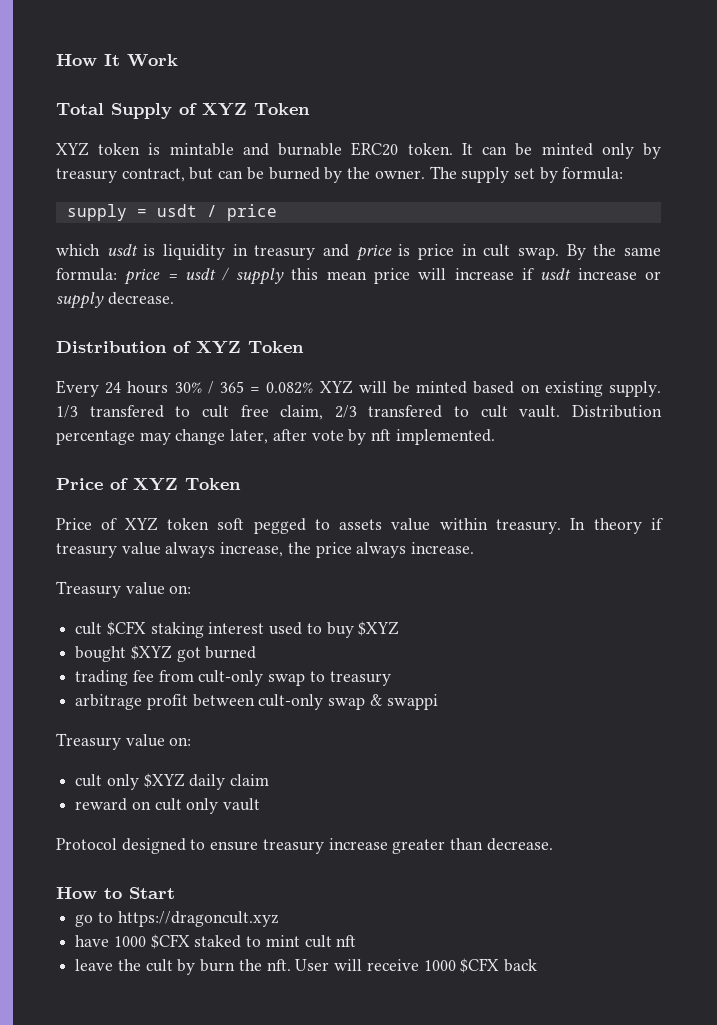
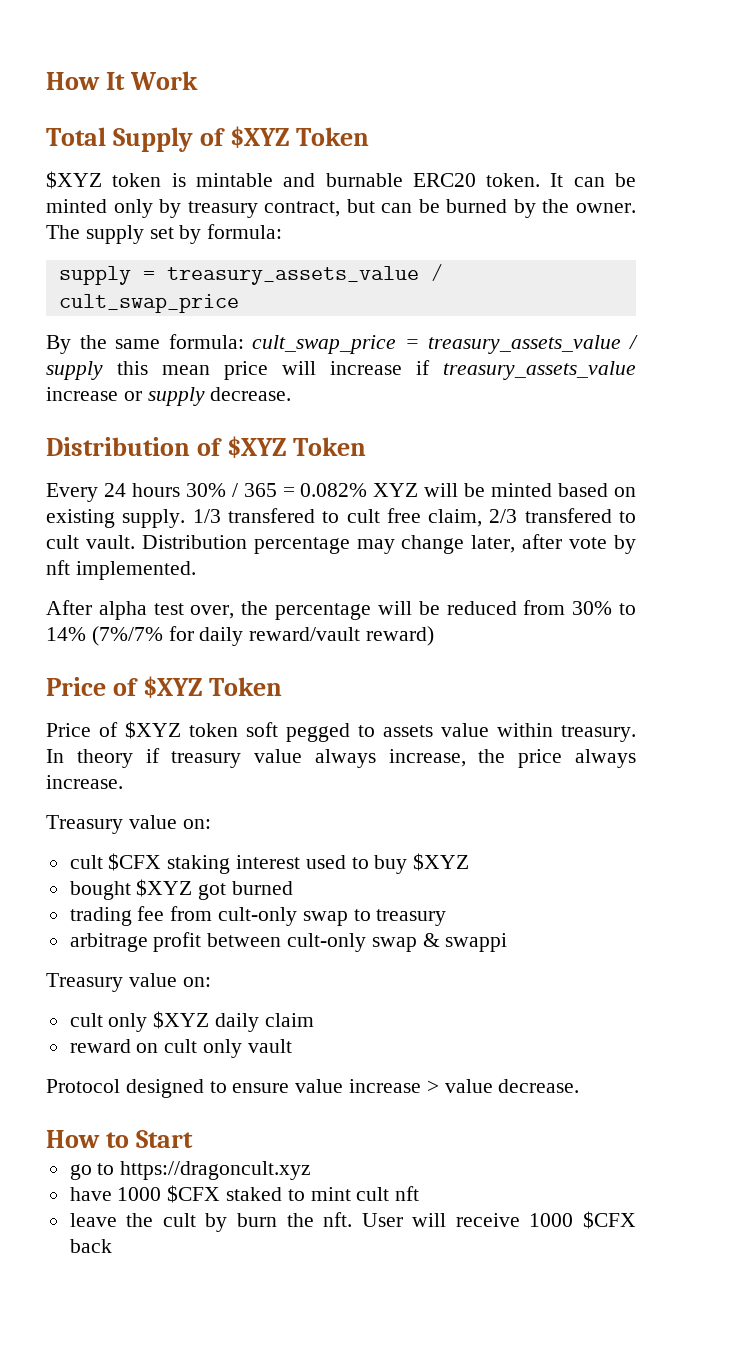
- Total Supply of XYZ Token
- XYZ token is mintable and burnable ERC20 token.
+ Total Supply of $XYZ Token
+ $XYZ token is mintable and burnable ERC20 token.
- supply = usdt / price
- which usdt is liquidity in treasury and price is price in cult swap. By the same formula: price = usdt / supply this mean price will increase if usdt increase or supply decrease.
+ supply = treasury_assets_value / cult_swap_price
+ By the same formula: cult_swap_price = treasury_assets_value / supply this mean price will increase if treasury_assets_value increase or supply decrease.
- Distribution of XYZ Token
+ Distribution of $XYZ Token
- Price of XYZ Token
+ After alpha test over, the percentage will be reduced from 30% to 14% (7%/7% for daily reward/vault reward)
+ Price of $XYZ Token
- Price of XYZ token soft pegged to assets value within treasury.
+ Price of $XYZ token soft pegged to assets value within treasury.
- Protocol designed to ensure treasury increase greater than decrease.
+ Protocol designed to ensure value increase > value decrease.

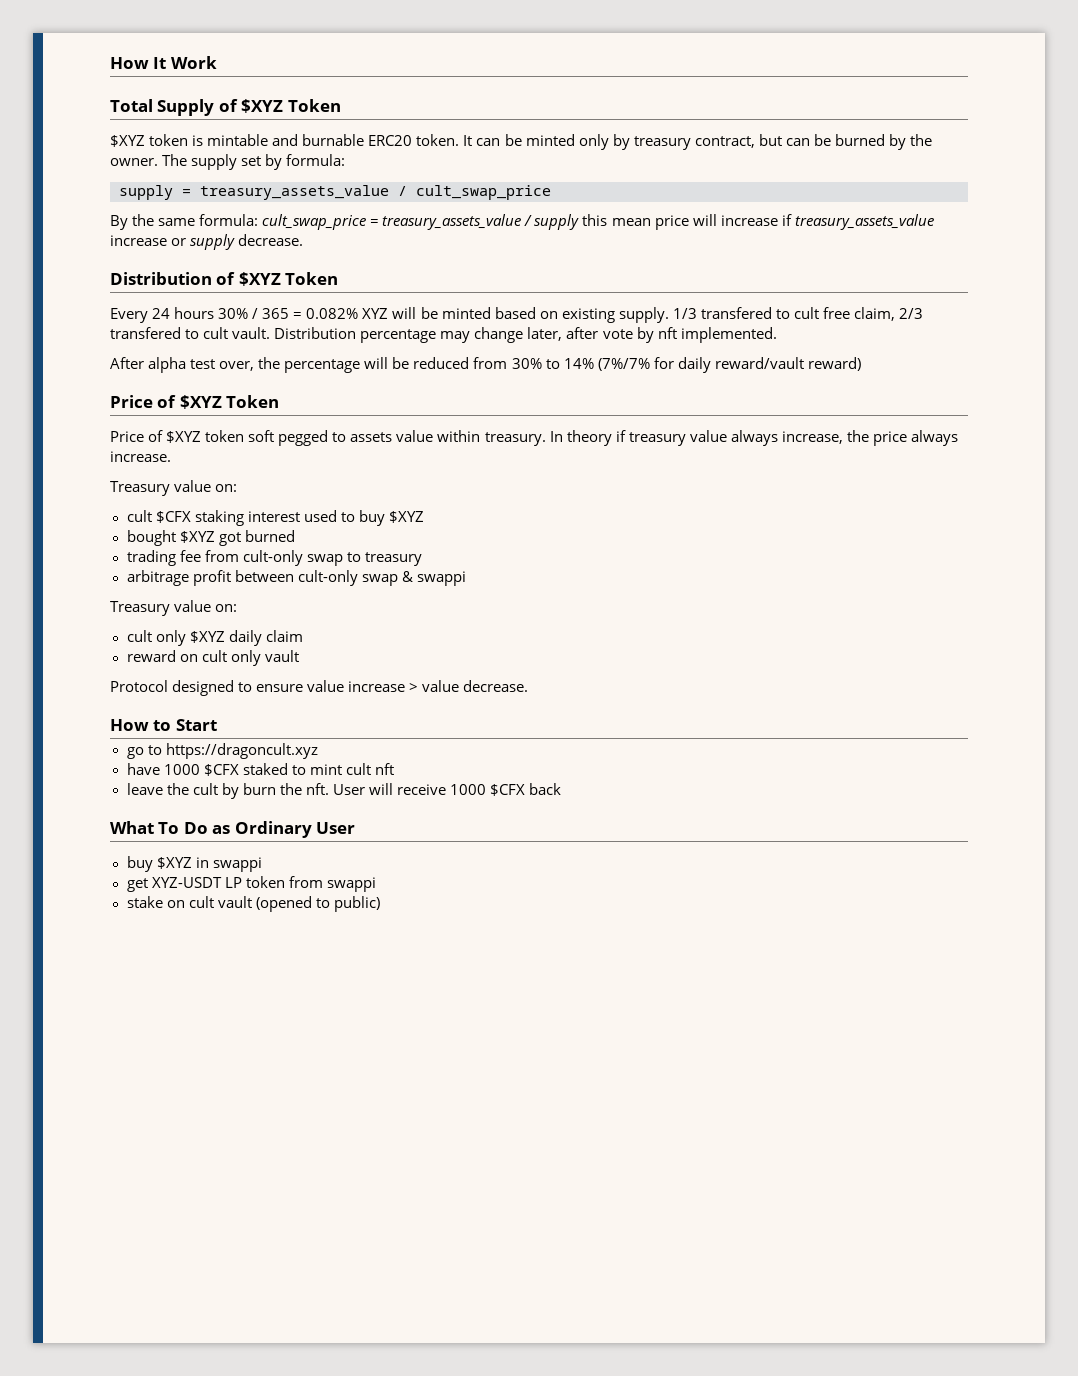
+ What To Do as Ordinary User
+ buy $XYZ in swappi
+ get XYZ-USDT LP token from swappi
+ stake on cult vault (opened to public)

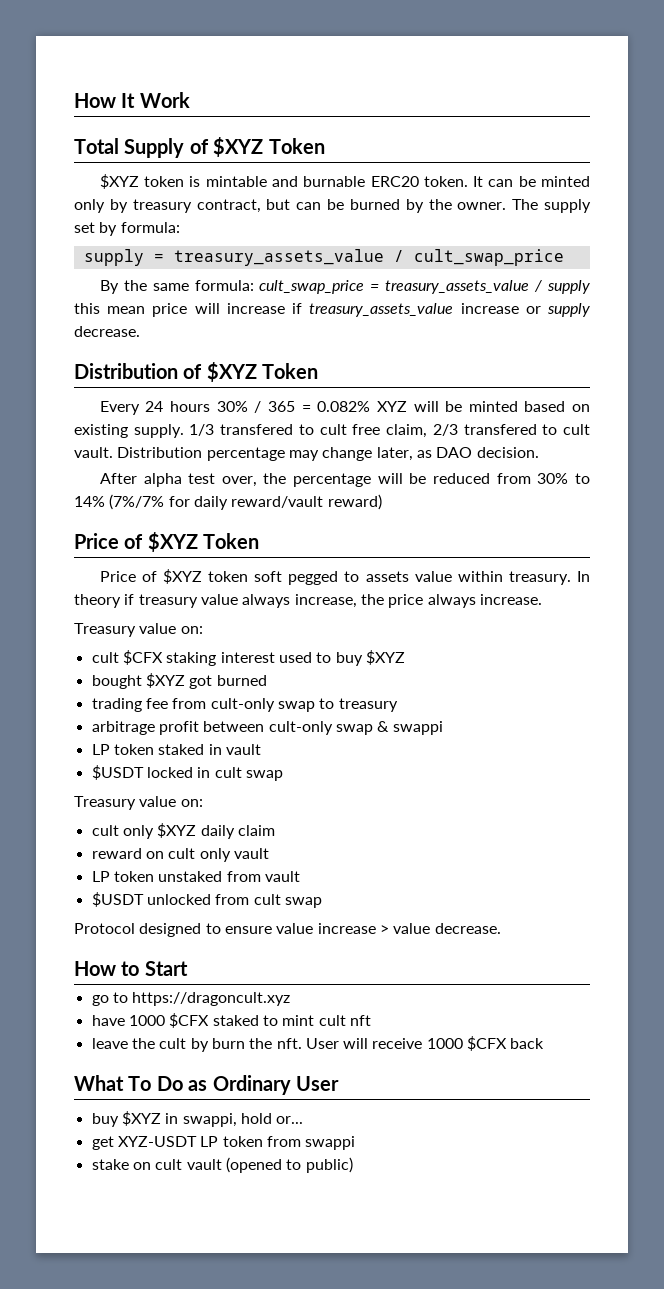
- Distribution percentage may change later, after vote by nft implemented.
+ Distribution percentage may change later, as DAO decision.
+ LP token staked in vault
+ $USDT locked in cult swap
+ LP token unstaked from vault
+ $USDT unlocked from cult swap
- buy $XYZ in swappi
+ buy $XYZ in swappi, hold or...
........
[WHAT YOU ARE ASKED TO DO] Please copy the records above word for word, omitting every picture.

[WRITTEN SOLUTION]
- Total Supply of XYZ Token
- XYZ token is mintable and burnable ERC20 token.
+ Total Supply of $XYZ Token
+ $XYZ token is mintable and burnable ERC20 token.
- supply = usdt / price
- which usdt is liquidity in treasury and price is price in cult swap. By the same formula: price = usdt / supply this mean price will increase if usdt increase or supply decrease.
+ supply = treasury_assets_value / cult_swap_price
+ By the same formula: cult_swap_price = treasury_assets_value / supply this mean price will increase if treasury_assets_value increase or supply decrease.
- Distribution of XYZ Token
+ Distribution of $XYZ Token
- Price of XYZ Token
+ After alpha test over, the percentage will be reduced from 30% to 14% (7%/7% for daily reward/vault reward)
+ Price of $XYZ Token
- Price of XYZ token soft pegged to assets value within treasury.
+ Price of $XYZ token soft pegged to assets value within treasury.
- Protocol designed to ensure treasury increase greater than decrease.
+ Protocol designed to ensure value increase > value decrease.

+ What To Do as Ordinary User
+ buy $XYZ in swappi
+ get XYZ-USDT LP token from swappi
+ stake on cult vault (opened to public)

- Distribution percentage may change later, after vote by nft implemented.
+ Distribution percentage may change later, as DAO decision.
+ LP token staked in vault
+ $USDT locked in cult swap
+ LP token unstaked from vault
+ $USDT unlocked from cult swap
- buy $XYZ in swappi
+ buy $XYZ in swappi, hold or...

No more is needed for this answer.